🤖 AI Summary
This work addresses the challenge of capturing discriminative spatiotemporal representations in online micro-gesture recognition, where gestures exhibit extremely short durations, small amplitudes, and ambiguous visual cues. To overcome this, the authors propose a lightweight spatiotemporal decoupled adapter architecture that decomposes video adaptation into separate spatial and temporal branches, thereby preserving fine-grained patterns that are often lost in joint modeling. Additionally, they introduce an adaptive soft-balancing data augmentation strategy that dynamically adjusts augmentation intensity without relying on handcrafted thresholds, effectively mitigating long-tailed data distributions.
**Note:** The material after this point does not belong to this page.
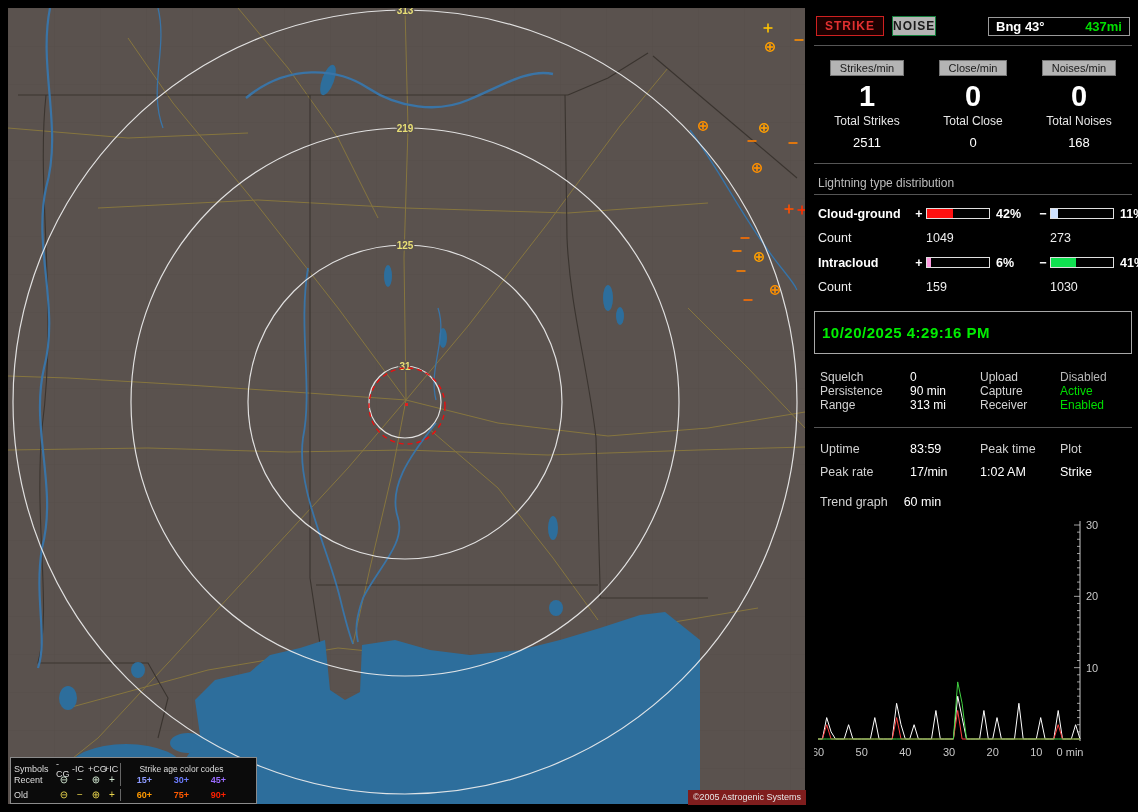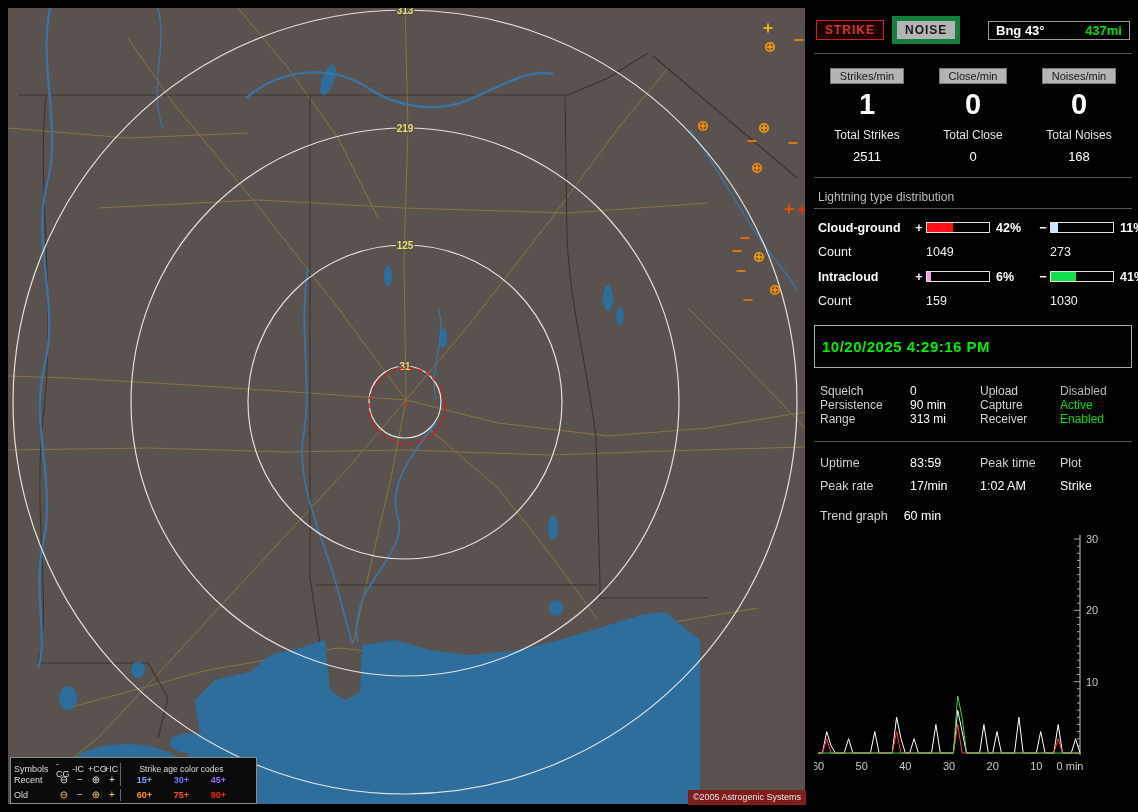"NOISE" .btn-noise { border: 5px solid #15803d -> 1px solid #15803d; padding: 2px 8px -> 2px 0 }
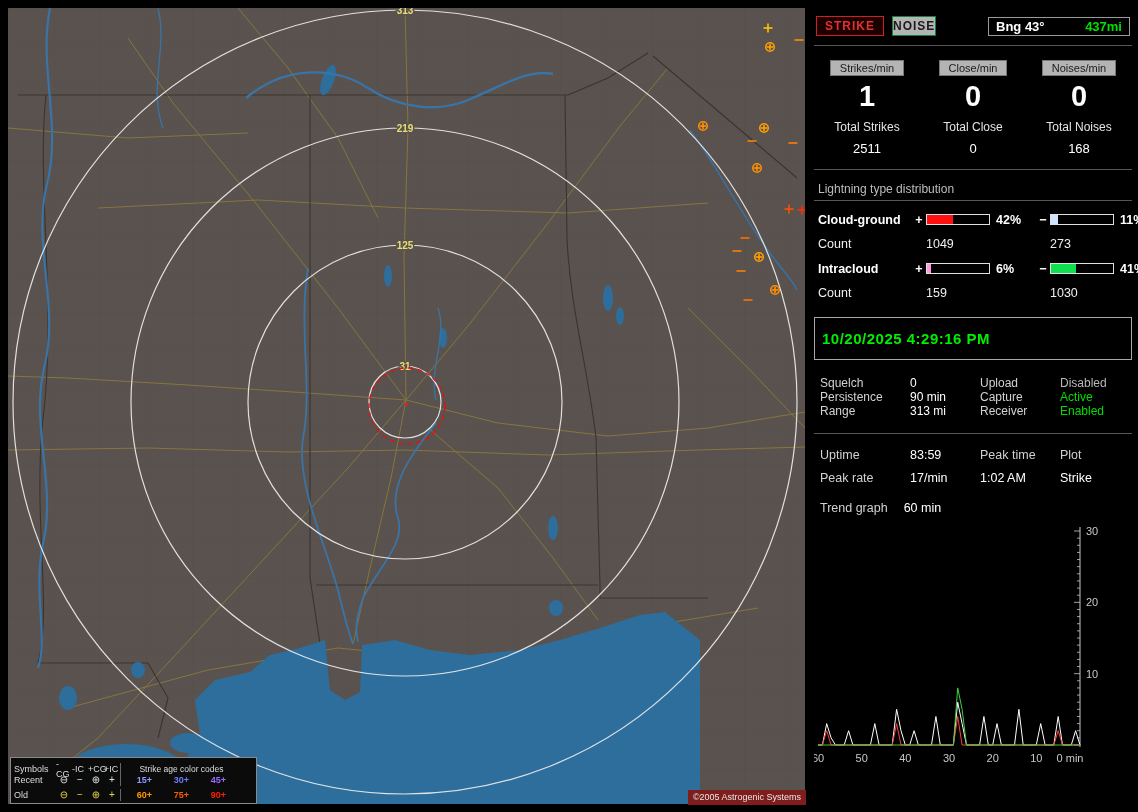"Total Strikes" .rate-total-label { margin-top: 7px -> 1px }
Evaluated within a parameter-efficient fine-tuning framework, the proposed method achieves state-of-the-art performance, securing first place in Track 2 of the 4th EI-MiGA-IJCAI Challenge with an F1 score of 0.43808.
📝 Abstract
Micro-gesture online recognition aims to temporally localize and classify subtle gestures in untrimmed videos. Owing to their extremely short duration, low motion amplitude, and ambiguous visual cues, capturing discriminative spatiotemporal representations remains highly challenging. Existing parameter-efficient adapters typically employ a single branch to model spatial and temporal cues jointly, which may fail to capture the fine-grained patterns of micro-gestures. To address this limitation, we propose a Spatial-Temporal Decoupled Adapter that decomposes video adaptation into independent temporal and spatial branches via lightweight depthwise convolutions. In addition, to address the long-tail distribution problem in the benchmark dataset, we introduce Adaptive Soft Balanced Augmentation, which dynamically allocates augmentation intensity based on class rarity and learning difficulty, without manual thresholds. Our method achieves an F1 score of 0.43808, ranking 1st in Track 2 of the 4th EI-MiGA-IJCAI Challenge.